Print the records below exactly, leaving out nothing.

Recorded data
+===+
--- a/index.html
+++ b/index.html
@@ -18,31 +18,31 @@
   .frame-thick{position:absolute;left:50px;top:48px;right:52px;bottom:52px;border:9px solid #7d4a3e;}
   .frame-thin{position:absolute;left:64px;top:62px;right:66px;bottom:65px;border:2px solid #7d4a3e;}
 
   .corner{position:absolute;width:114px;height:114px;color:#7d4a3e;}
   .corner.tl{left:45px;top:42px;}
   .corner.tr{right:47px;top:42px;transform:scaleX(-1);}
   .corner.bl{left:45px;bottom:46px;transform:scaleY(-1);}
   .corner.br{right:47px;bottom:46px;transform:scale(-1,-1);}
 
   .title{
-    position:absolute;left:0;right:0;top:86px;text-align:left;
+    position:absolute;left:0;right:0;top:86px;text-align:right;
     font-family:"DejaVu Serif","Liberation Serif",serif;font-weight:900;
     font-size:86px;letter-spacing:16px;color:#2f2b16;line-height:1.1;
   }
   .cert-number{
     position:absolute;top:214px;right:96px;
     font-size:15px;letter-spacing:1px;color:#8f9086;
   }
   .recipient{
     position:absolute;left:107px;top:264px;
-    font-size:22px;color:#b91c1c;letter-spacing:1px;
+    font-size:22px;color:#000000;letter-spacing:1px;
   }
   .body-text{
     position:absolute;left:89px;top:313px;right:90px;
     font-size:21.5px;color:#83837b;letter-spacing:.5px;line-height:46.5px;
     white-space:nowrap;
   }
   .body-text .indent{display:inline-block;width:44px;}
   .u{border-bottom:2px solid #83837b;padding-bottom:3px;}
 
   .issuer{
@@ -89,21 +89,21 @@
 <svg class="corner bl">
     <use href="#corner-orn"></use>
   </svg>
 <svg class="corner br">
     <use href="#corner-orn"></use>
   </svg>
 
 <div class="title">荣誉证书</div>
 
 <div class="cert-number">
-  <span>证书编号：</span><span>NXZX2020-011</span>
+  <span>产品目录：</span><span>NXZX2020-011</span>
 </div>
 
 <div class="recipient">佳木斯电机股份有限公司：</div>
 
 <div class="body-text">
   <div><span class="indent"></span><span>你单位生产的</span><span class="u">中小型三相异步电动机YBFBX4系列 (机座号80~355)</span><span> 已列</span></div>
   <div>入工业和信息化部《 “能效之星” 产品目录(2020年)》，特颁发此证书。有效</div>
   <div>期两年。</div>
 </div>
+===+
| Task result |
--- a/index.html
+++ b/index.html
@@ -18,31 +18,31 @@
   .frame-thick{position:absolute;left:50px;top:48px;right:52px;bottom:52px;border:9px solid #7d4a3e;}
   .frame-thin{position:absolute;left:64px;top:62px;right:66px;bottom:65px;border:2px solid #7d4a3e;}
 
   .corner{position:absolute;width:114px;height:114px;color:#7d4a3e;}
   .corner.tl{left:45px;top:42px;}
   .corner.tr{right:47px;top:42px;transform:scaleX(-1);}
   .corner.bl{left:45px;bottom:46px;transform:scaleY(-1);}
   .corner.br{right:47px;bottom:46px;transform:scale(-1,-1);}
 
   .title{
-    position:absolute;left:0;right:0;top:86px;text-align:left;
+    position:absolute;left:0;right:0;top:86px;text-align:right;
     font-family:"DejaVu Serif","Liberation Serif",serif;font-weight:900;
     font-size:86px;letter-spacing:16px;color:#2f2b16;line-height:1.1;
   }
   .cert-number{
     position:absolute;top:214px;right:96px;
     font-size:15px;letter-spacing:1px;color:#8f9086;
   }
   .recipient{
     position:absolute;left:107px;top:264px;
-    font-size:22px;color:#b91c1c;letter-spacing:1px;
+    font-size:22px;color:#000000;letter-spacing:1px;
   }
   .body-text{
     position:absolute;left:89px;top:313px;right:90px;
     font-size:21.5px;color:#83837b;letter-spacing:.5px;line-height:46.5px;
     white-space:nowrap;
   }
   .body-text .indent{display:inline-block;width:44px;}
   .u{border-bottom:2px solid #83837b;padding-bottom:3px;}
 
   .issuer{
@@ -89,21 +89,21 @@
 <svg class="corner bl">
     <use href="#corner-orn"></use>
   </svg>
 <svg class="corner br">
     <use href="#corner-orn"></use>
   </svg>
 
 <div class="title">荣誉证书</div>
 
 <div class="cert-number">
-  <span>证书编号：</span><span>NXZX2020-011</span>
+  <span>产品目录：</span><span>NXZX2020-011</span>
 </div>
 
 <div class="recipient">佳木斯电机股份有限公司：</div>
 
 <div class="body-text">
   <div><span class="indent"></span><span>你单位生产的</span><span class="u">中小型三相异步电动机YBFBX4系列 (机座号80~355)</span><span> 已列</span></div>
   <div>入工业和信息化部《 “能效之星” 产品目录(2020年)》，特颁发此证书。有效</div>
   <div>期两年。</div>
 </div>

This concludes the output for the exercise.